EXERCISE AIM
Check every line of the entries that follow, and copy the ones containing "needs".

________________

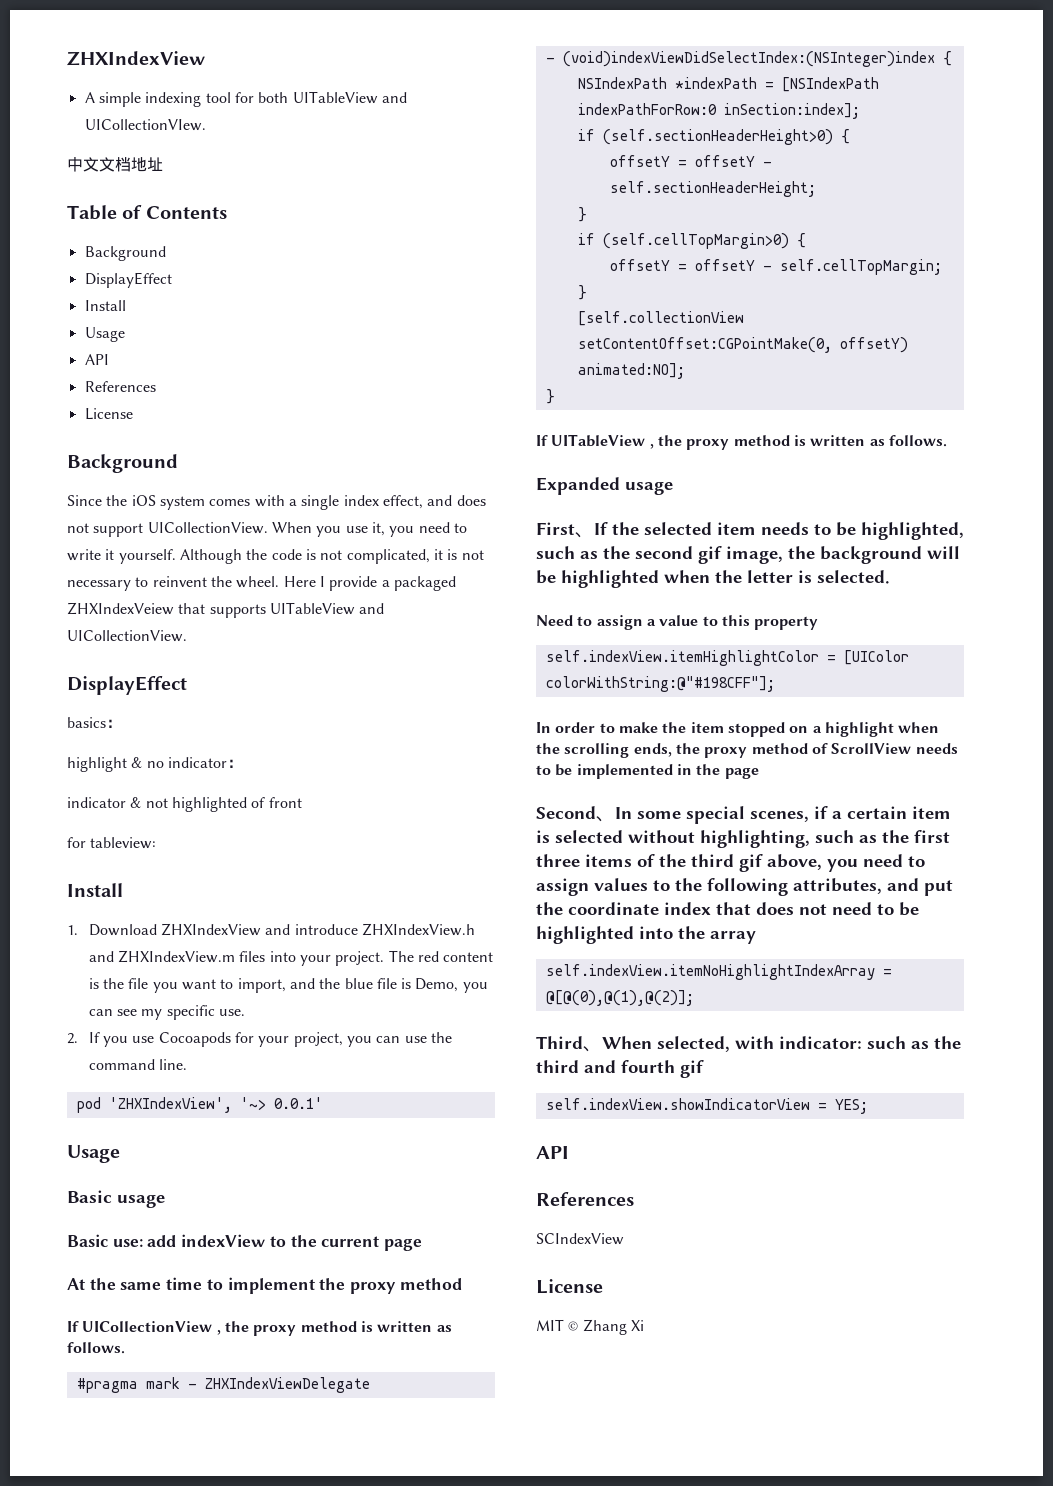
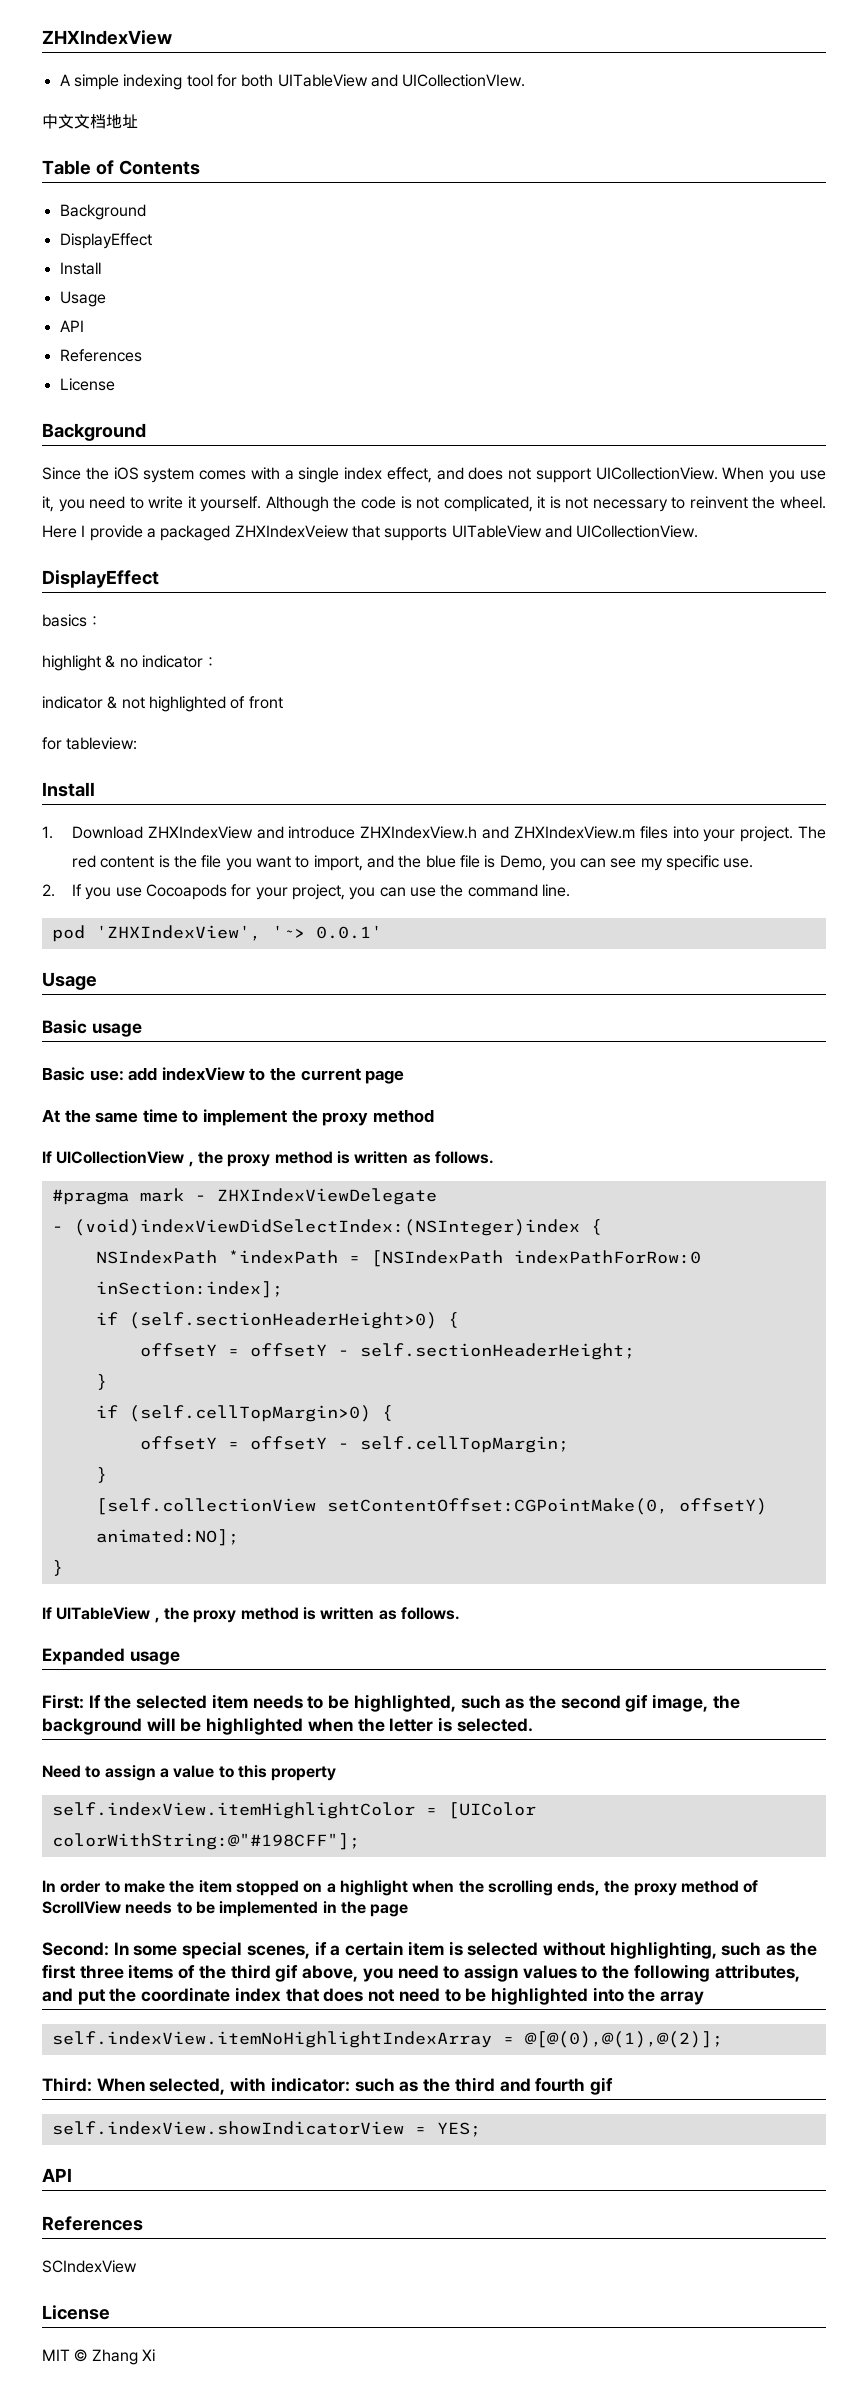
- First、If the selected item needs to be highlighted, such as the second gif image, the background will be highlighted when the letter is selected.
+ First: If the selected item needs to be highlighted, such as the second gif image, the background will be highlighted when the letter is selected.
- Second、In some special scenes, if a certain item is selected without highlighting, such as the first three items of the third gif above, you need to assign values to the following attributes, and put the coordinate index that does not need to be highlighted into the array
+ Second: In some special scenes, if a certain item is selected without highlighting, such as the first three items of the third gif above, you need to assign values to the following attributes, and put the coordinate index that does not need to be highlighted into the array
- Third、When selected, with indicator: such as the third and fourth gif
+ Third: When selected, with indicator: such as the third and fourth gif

________________

RESULT BELOW
- First、If the selected item needs to be highlighted, such as the second gif image, the background will be highlighted when the letter is selected.
+ First: If the selected item needs to be highlighted, such as the second gif image, the background will be highlighted when the letter is selected.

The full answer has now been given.